South of the Border by Mbulelo Vizikhungo Mzamane is a touching poem that deals with themes of forced migration, racial segregation, and refusal of a dignified life.
Mbulelo Vizikhungo Mzamane was a South-African author whose intellectual contributions to South African literature are well praised and treasured. Most of his works were banned in apartheid South Africa owing to their provocative ideas to end the struggle against the segregation system. His activism led to his exile which gave birth to many artistic ventures such as South of the Border.
South of the Border | Summary and Analysis
South of the Border is composed in free verse. The speaker of the poem is ambiguous but an authoritative and commanding tone suggests these lines as an order from a white official in power who lays down the rules and regulations for the blacks. There is also a possibility that the speaker belongs to the sect that doesn’t support the apartheid and he/she brings to the fore certain ideas and pronouncements popularising racial slurs that the non-whites unwillingly lend their ears to. In either case, the poem is a microcosmic portrayal of a black Diaspora whose forceful migration to another part of his homeland does not put a full stop to his/her miseries. On the contrary, it turns out to be the opening page of a book that pens down a life of indignity, struggle, and constant racial discrimination.
South of the Border Analysis, Lines 1-7
South of the border, Down Bantustan way
Develop along your own lines:
Invent, first, the wheel
Before you can ride in a car.
Television is not for you
But we can make concessions-
Use the gramophone.
The poem commences on a note of traveling to the Bantustan- the territory that is set aside for the black community of South Africa as a part of the segregation law of the apartheid government. South Africa’s geographical location lies in its name i.e. south of Africa. Separating the inhabitancy further shifts the blacks to the south of South Africa which reflects their peripheral occupancy and thus marginalization. South as a direction metaphorically indicates a downward movement which in this context symbolizes the community’s degradation and loss of worth.
There is a clear instruction for the people to develop “along [their] own lines” to keep them in check which acts as a constant reminder of their difference from the white settlers. Like a child, a step-by-step procedure to conduct their lives reaches their ears which sounds unpleasant and humiliating. The blacks are incapable to own and ride vehicles according to the speaker. They need to prove their skills first by inventing the wheel. This reference to the invention of the wheel dates back to ancient history. Comparing the blacks to early mankind’s savage and primitive lifestyle, the poem expounds on a popular cultural belief that deems the black community as backward.
Further, source of entertainment like television which is a crucial medium that connects the world to an individual becomes a topic of contention for the speaker. The black settlers witness a prohibition on their access to television but as a charitable gesture, gramophones seem to save their day. This obsolete sound-producing device mirrors the thoughts about the black lives that many colonialists and supporters of apartheid view as unrefined and good-for-nothing.
South of the Border Analysis, Lines 8-14
Bathrooms, flush Toilets-
You need but very few
Since you’ve never been ashamed to wash
Proud and Naked,
In the village stream,
Or to hide your heels,
In the bush.
The poem continues on the line of argument that supports an area of living advocating underdevelopment.
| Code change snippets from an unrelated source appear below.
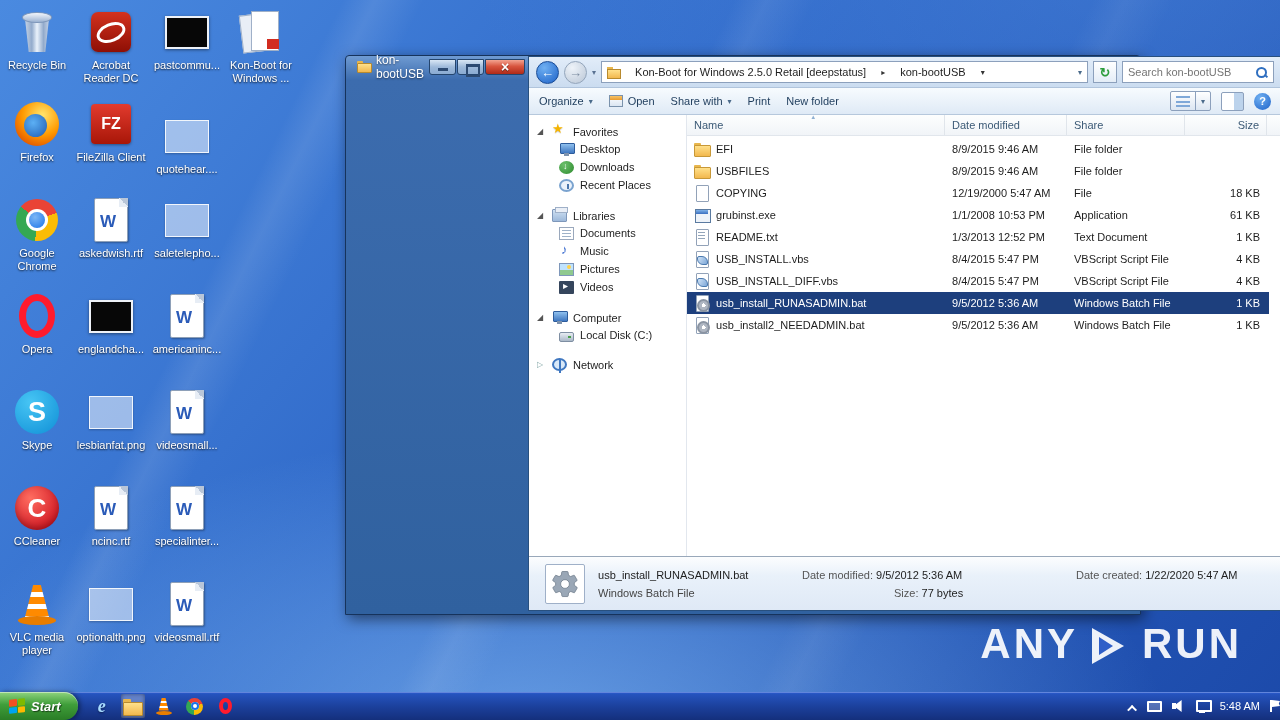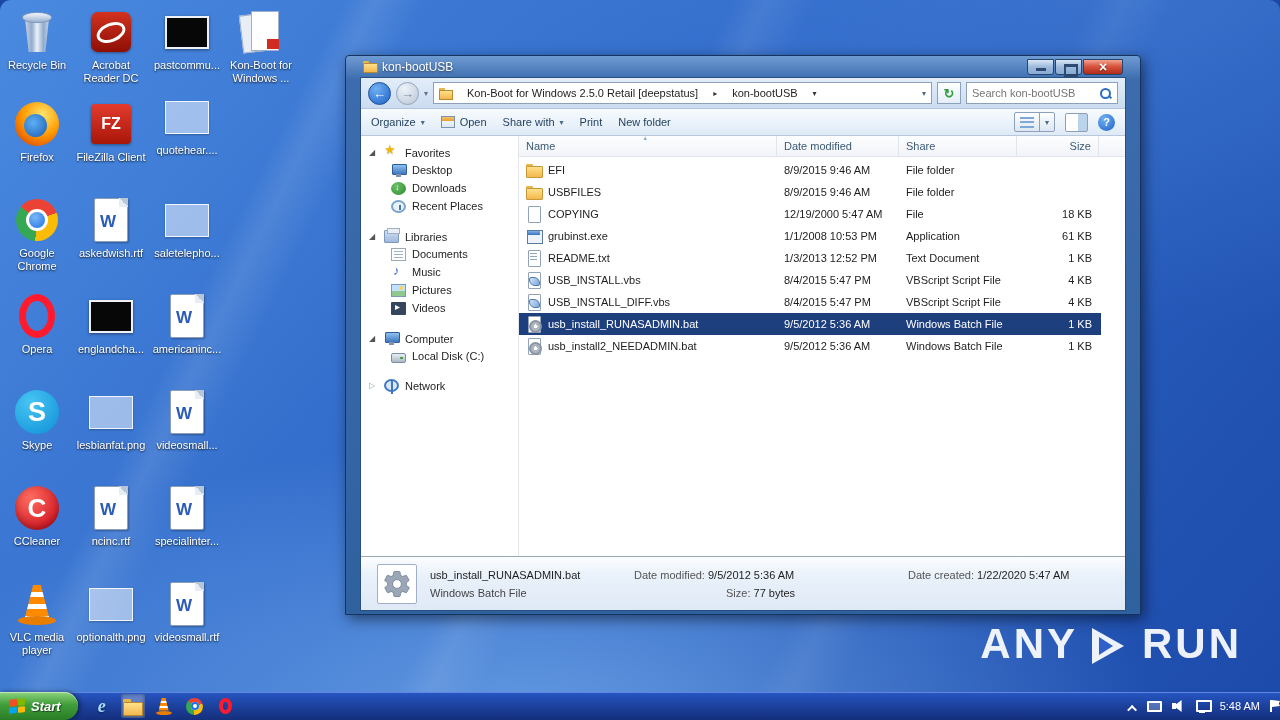"Recycle Bin" #desktop { border-radius: 11px -> none }
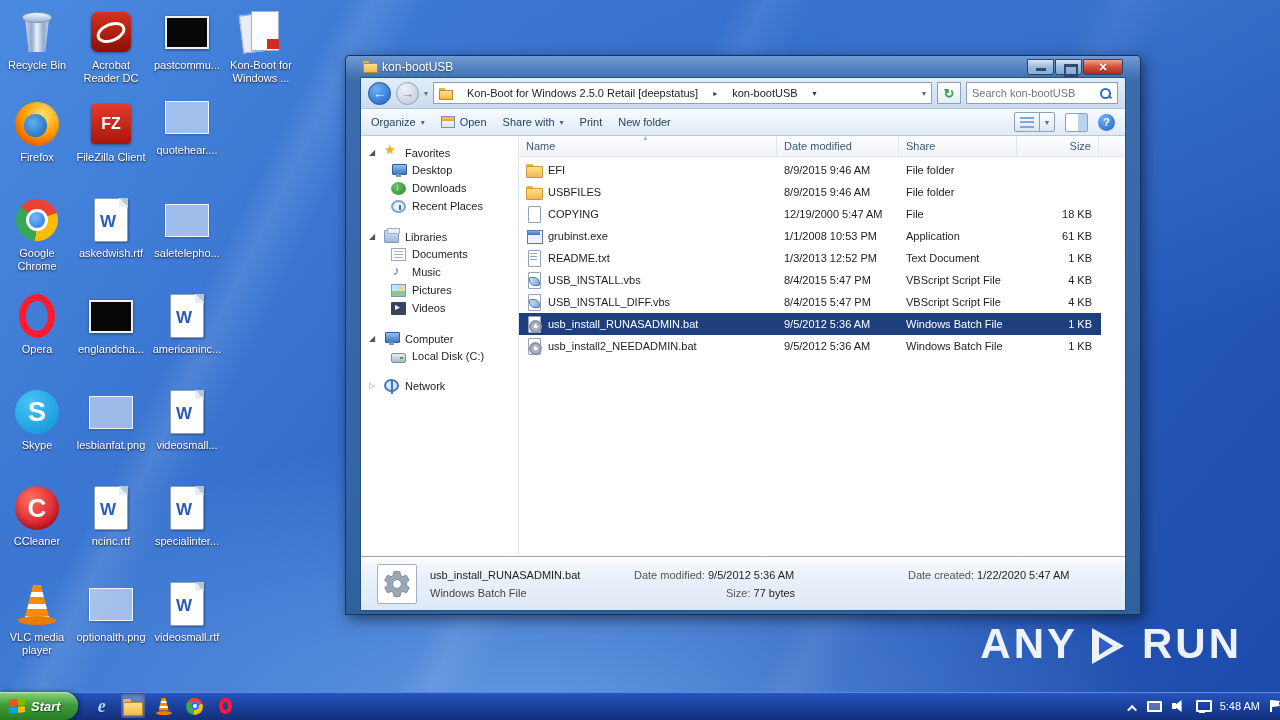"kon-bootUSB" #win { flex-direction: column -> row; padding: 0 14px 3px -> 0 8px 3px }
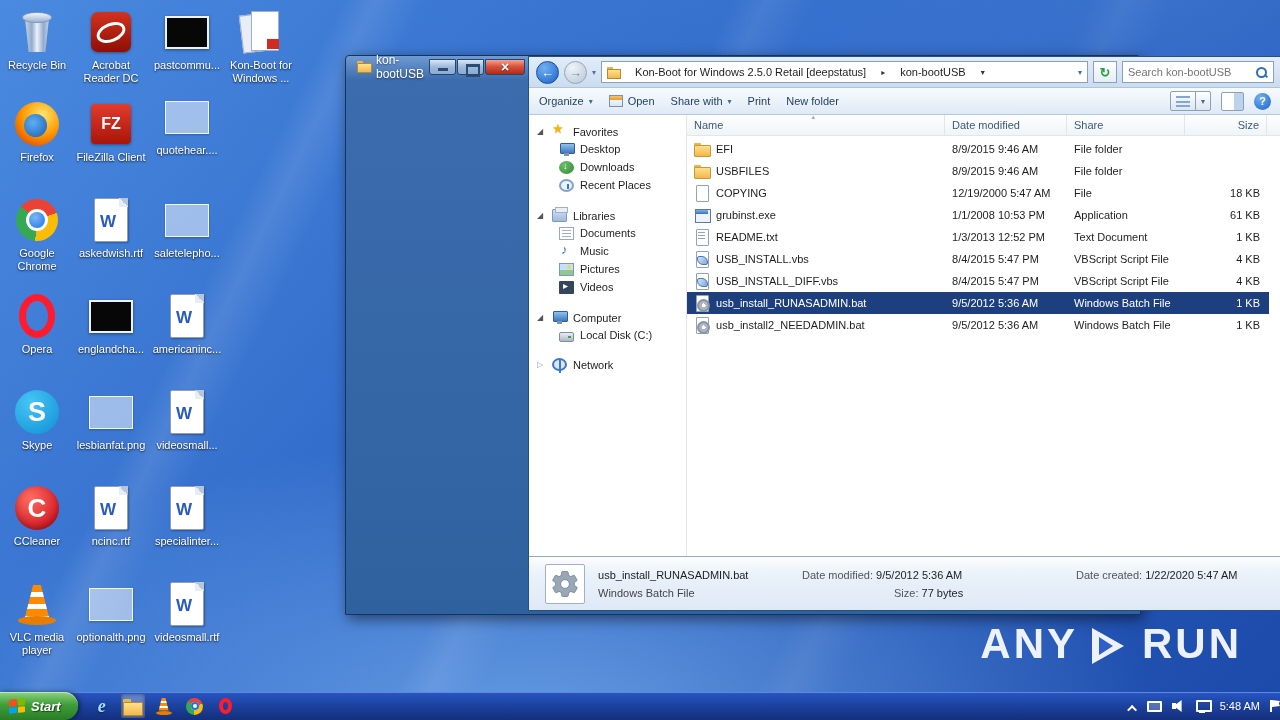"quotehear...." div.dicon { top: 93px -> 112px }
Basic sanitation needs like washrooms find a low spot on the priority list because again, the segregationist hints at the primordial way of living by these “orients” who can wash in open. The alliteration “hide your heels” is both a slang and a racial slur that refers to the contempt the whites feel for the blacks and to the blackness of their body as well as the excrement which should find a hiding spot in the bushes.
South of the Border Analysis, Lines 15-22
Whiteman’s medicines
Are your herbs, liquefied –
Stick to the herbs.
Agriculture is the basis of your economy,
Try to cultivate the desert.
And to this be as true
As night follows day
For greater is your reward in heaven
The last set of lines adopts a condescending tone at its peak. The speaker deliberately draws a contrast between the two lifestyles where the whites are moving on the path of advancement with medical discoveries while the blacks still stick to their agrarian roots. However, if one observes closely, there is a mockery at play when the speaker asks the blacks to “cultivate the desert.” Desert implies barrenness and hopelessness. An attempt to cultivate the desert resembles the Greek myth of Sisyphus whose eternal punishment to “roll a rock up to the top of a mountain, only to have the rock roll back down to the bottom every time he reaches the top” highlights the futility of labor which lacks any progress.
Labour is what marks the destiny of the blacks- first slavery and now apartheid. The poem concludes with the perpetual torture and drudgery the black community needs to endure to achieve a reward not in their current lives, but ironically in heaven. The whole notion of afterlife salvation culminates the poem with a satiric bent as the white settlers make sure of the impossibility of attaining solace and success in the contemporary life the blacks continue to live.